## WORK REQUEST
From the listing below, pull out the lines that hold "capacitor".

## THE INPUT
[Start of Attachment]
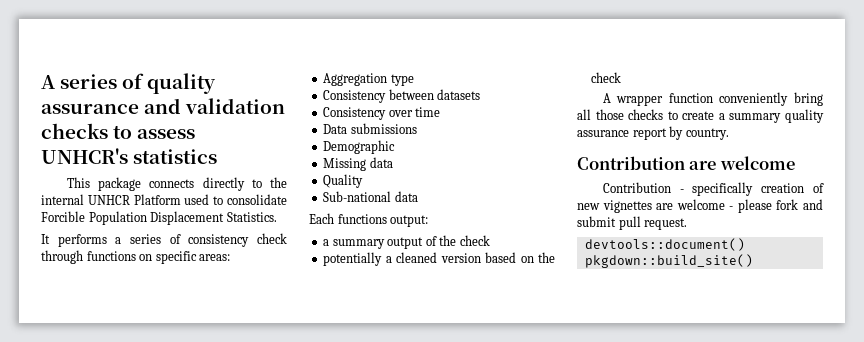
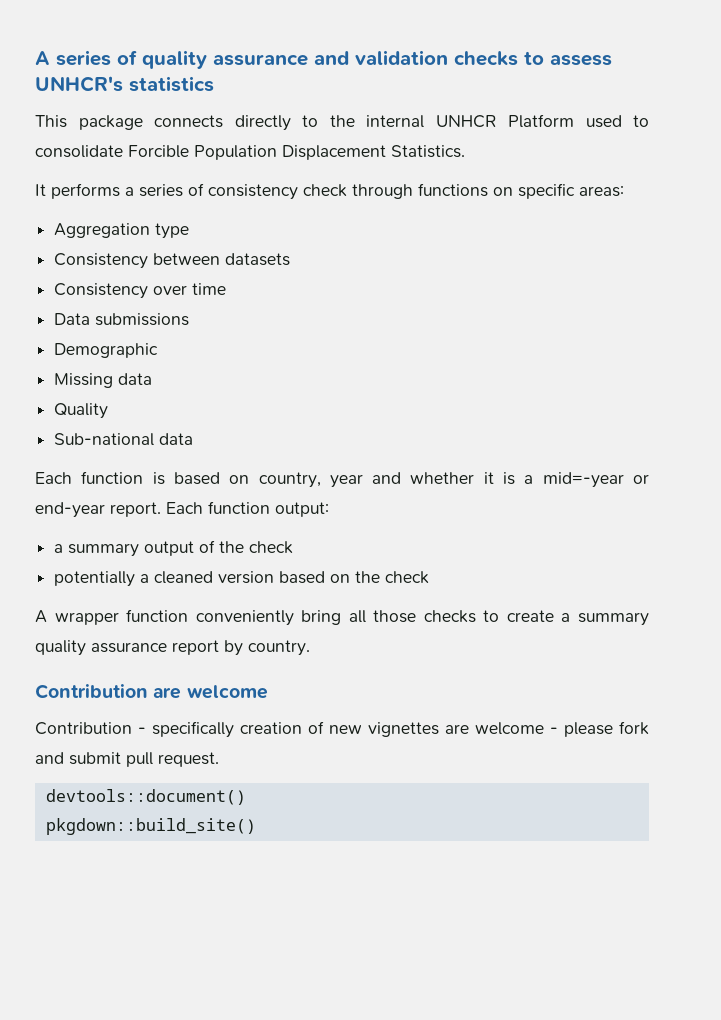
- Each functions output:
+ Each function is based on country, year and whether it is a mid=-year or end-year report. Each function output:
[End of Attachment]
[Start of Attachment]
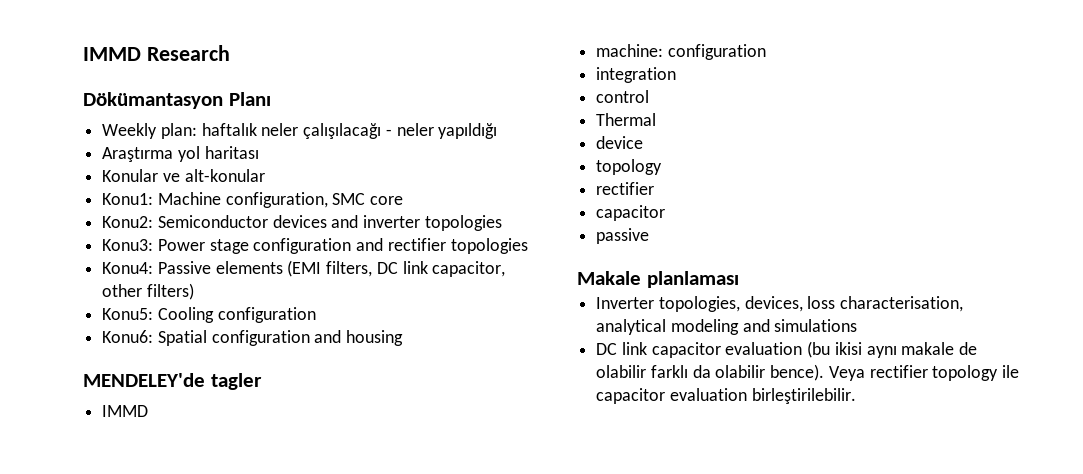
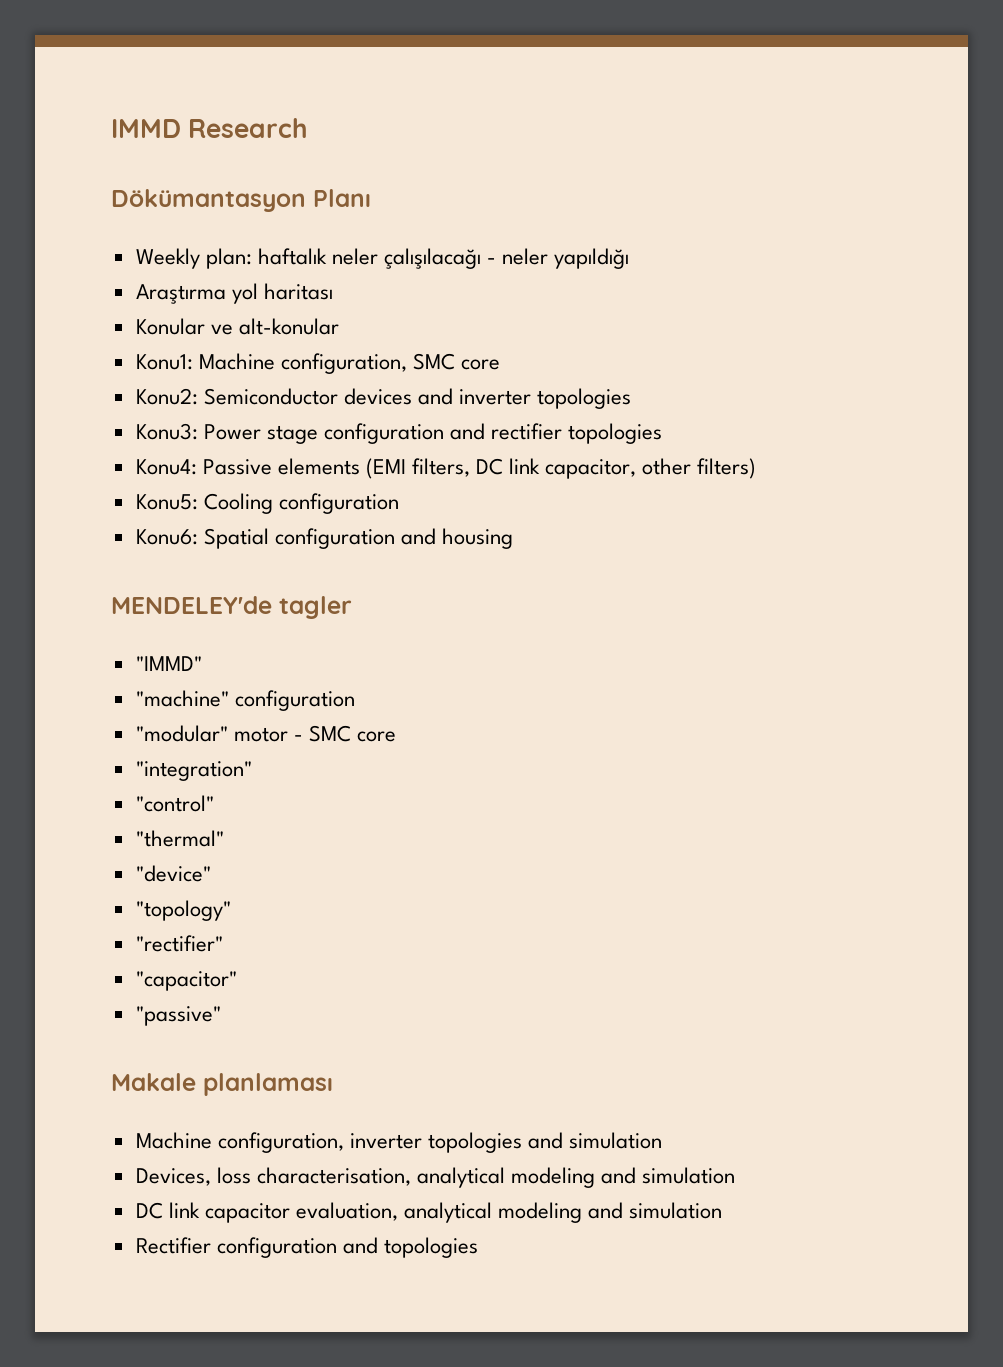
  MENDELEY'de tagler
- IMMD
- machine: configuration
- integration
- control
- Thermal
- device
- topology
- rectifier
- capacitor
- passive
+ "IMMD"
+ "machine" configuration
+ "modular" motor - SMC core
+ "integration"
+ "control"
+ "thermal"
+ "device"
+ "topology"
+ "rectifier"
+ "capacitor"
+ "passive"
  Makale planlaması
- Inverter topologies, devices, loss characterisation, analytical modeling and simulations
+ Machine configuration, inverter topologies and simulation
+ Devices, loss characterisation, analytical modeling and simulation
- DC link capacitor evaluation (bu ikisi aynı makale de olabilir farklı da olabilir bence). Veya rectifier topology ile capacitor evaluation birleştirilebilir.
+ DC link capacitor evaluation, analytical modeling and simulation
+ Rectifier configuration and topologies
[End of Attachment]
## WRITTEN SOLUTION
- capacitor
+ "capacitor"
- DC link capacitor evaluation (bu ikisi aynı makale de olabilir farklı da olabilir bence). Veya rectifier topology ile capacitor evaluation birleştirilebilir.
+ DC link capacitor evaluation, analytical modeling and simulation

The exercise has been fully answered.